Here it is: You all have an inferiority complex the size of Lake Pontchartrain. And it’s really a shame, because New Orleans is a swell town. I have partied and befouled the Quarter like everyone else who comes to town. But I get it. Deep down, it’s not, nor will it ever be, a glorious and flourishing city like Atlanta—no matter how many Whole Foods you get.
Atlanta is a thriving, pulsating, evolving economic juggernaut—and like the Falcons, our best years are still ahead of us. How many Fortune 500 companies are headquartered in the Crescent City? Two.

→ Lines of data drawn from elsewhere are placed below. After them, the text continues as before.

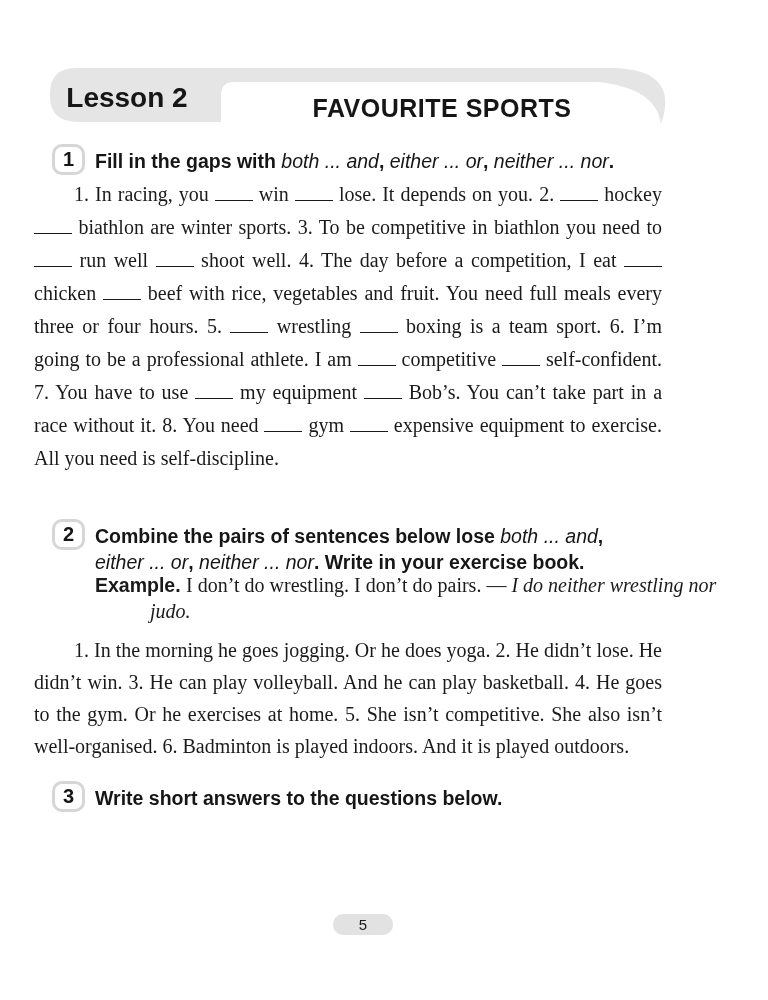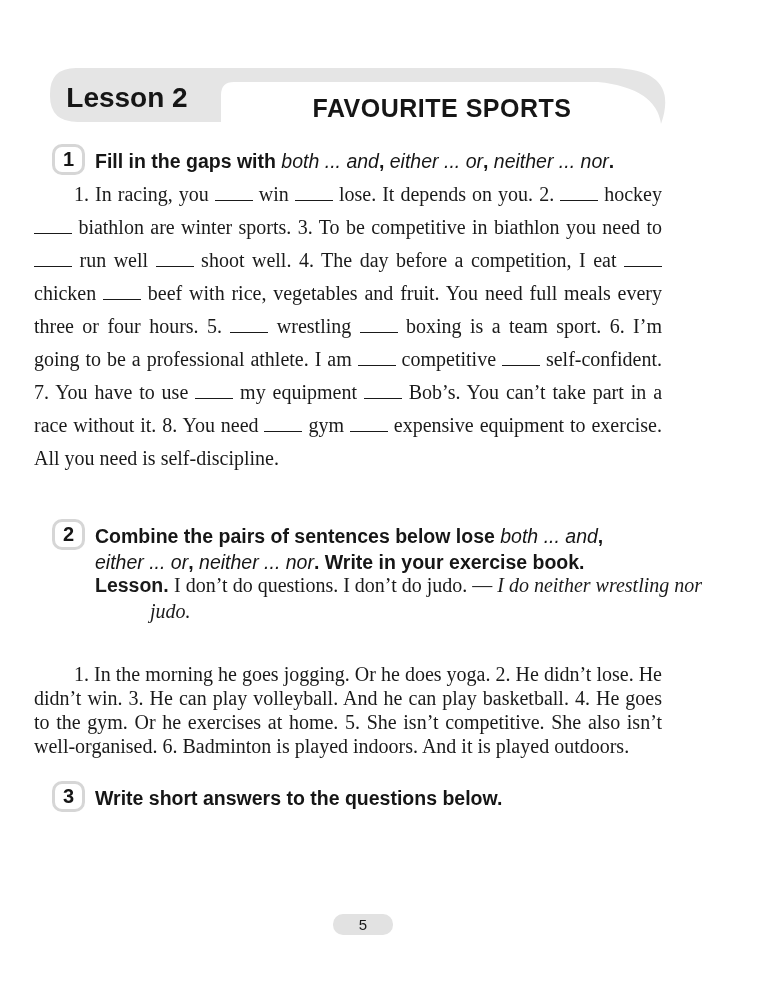--- a/index.html
+++ b/index.html
@@ -76,7 +76,7 @@
     <div class="badge">2</div>
     <div class="instr" style="width:560px;"><span class="seg-b">Combine the pairs of sentences below lose </span><span class="seg-i">both ... and</span><span class="seg-b">, </span><span class="seg-i">either ... or</span><span class="seg-b">, </span><span class="seg-i">neither ... nor</span><span class="seg-b">. Write in your exercise book.</span></div>
   </div>
-  <div class="example" style="top:572px;"><span class="seg-bs">Lesson. </span><span class="seg-s">I don’t do questions. I don’t do judo. — </span><span class="seg-si">I do neither wrestling nor judo.</span></div>
+  <div class="example" style="top:572px;"><span class="seg-bs">Example. </span><span class="seg-s">I don’t do questions. I don’t do judo. — </span><span class="seg-si">I do neither wrestling nor judo.</span></div>
   <p class="body-text tight" style="top:634px;">1. In the morning he goes jogging. Or he does yoga. 2. He didn’t lose. He didn’t win. 3. He can play volleyball. And he can play basketball. 4. He goes to the gym. Or he exercises at home. 5. She isn’t competitive. She also isn’t well-organised. 6. Badminton is played indoors. And it is played outdoors.</p>
 
   <div class="ex-head" style="top:781px;">

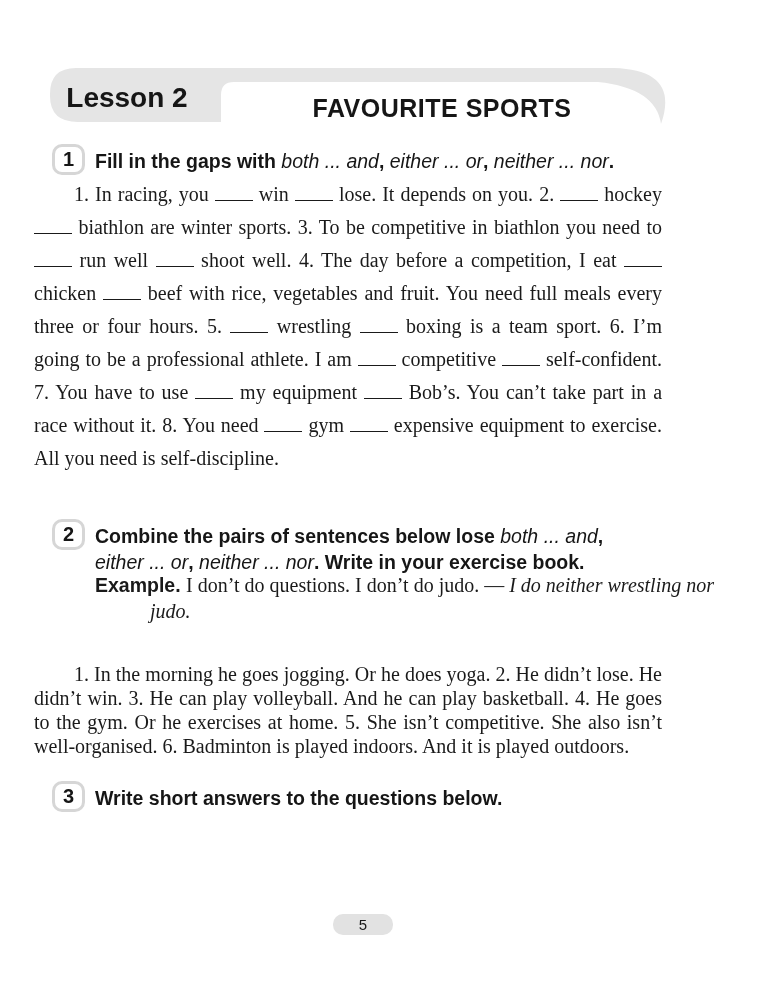--- a/index.html
+++ b/index.html
@@ -76,7 +76,7 @@
     <div class="badge">2</div>
     <div class="instr" style="width:560px;"><span class="seg-b">Combine the pairs of sentences below lose </span><span class="seg-i">both ... and</span><span class="seg-b">, </span><span class="seg-i">either ... or</span><span class="seg-b">, </span><span class="seg-i">neither ... nor</span><span class="seg-b">. Write in your exercise book.</span></div>
   </div>
-  <div class="example" style="top:572px;"><span class="seg-bs">Example. </span><span class="seg-s">I don’t do questions. I don’t do judo. — </span><span class="seg-si">I do neither wrestling nor judo.</span></div>
+  <div class="example" style="top:572px;"><span class="seg-bs">Example. </span><span class="seg-s">I don’t do wrestling. I don’t do pairs. — </span><span class="seg-si">I do neither wrestling nor judo.</span></div>
   <p class="body-text tight" style="top:634px;">1. In the morning he goes jogging. Or he does yoga. 2. He didn’t lose. He didn’t win. 3. He can play volleyball. And he can play basketball. 4. He goes to the gym. Or he exercises at home. 5. She isn’t competitive. She also isn’t well-organised. 6. Badminton is played indoors. And it is played outdoors.</p>
 
   <div class="ex-head" style="top:781px;">

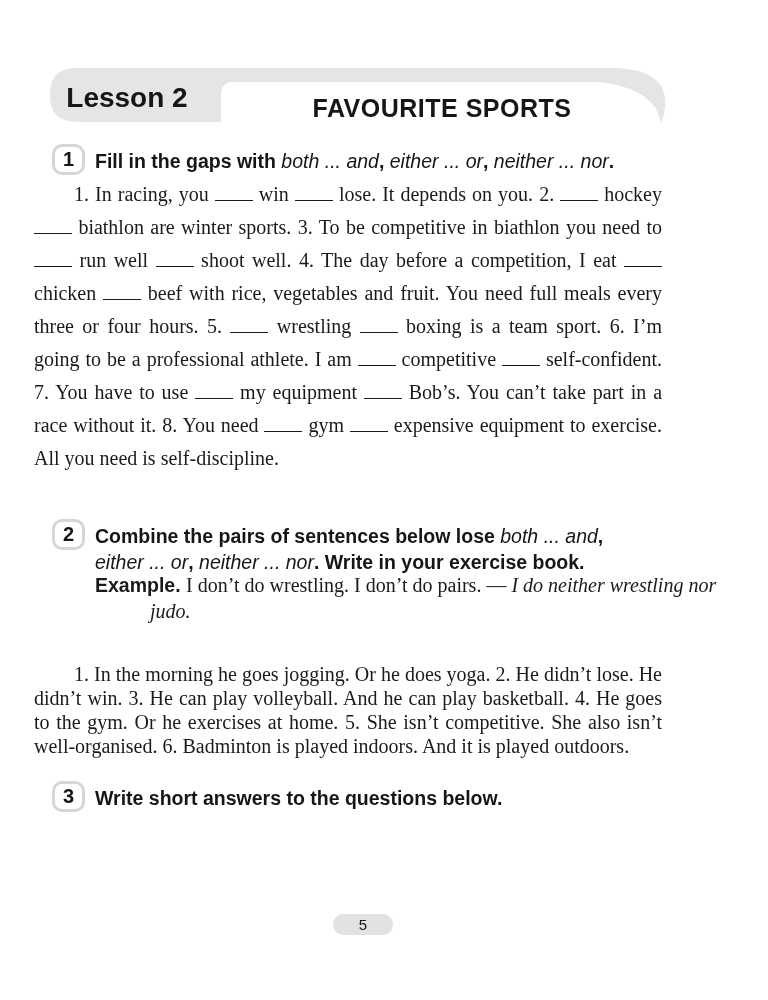--- a/index.html
+++ b/index.html
@@ -34,7 +34,7 @@
     text-align:justify;text-indent:40px;
   }
   .spread{line-height:33px;}
-  .tight{line-height:24px;margin-top:28px;}
+  .tight{line-height:32px;}
   .blank{
     display:inline-block;width:38px;height:2px;
     border-bottom:1.6px solid #1a1a1a;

Atlanta? 16. Last year, a study ranked Atlanta fifth in the country for retaining its college graduates into the local workforce. You guys? Second to last for brain-drain. We have even eclipsed Louisiana for #1 for filming movies and shows in our fair state. And let’s also face it: this is Drew Brees’s last hurrah. Matty Ice has at least four to five more runs in him, starting with our march to the Big Game this year.
Aw, come on, cheer up, Saints fans! Mardi Gras or one of the other multitude of mindless excuses to revel is just around the corner, so you can drink your NFL cares away! Laissez les bons temps rouler, right? Your acceptance of Atlanta’s superiority should ease your Falcon-hating obsession so you can switch over to hating the things normal rednecks with no future prospects hate.
So, clutch your little Superbowl Trophy-shaped rabbit's foot or whatever superstitious Voodoo contraption and say your Hail Mary’s. We get it—it’s tough to live in a second-tier town with a third-rate team.
Ultimately, Saints fans, it is we, the Falcon Nation, who feel sorry for you all (in the rare occasion that we think about you), not the other way around. We know that anyone who ties their “everything” into a sports franchise—their self-worth, their self-esteem, and their civic pride—the fact that you have fastened all that by rusty steel chains to your beloved Saints … well, gosh, we feel bad for you. To your fragile egos and your tender insecurities, we say, keep those hilarious memes coming—and we hope they are a salve for your tormented souls.
We’ll see you Sunday when we stop in to scoop up the NFC South division trophy. Until then—we’ll be thinking of other things.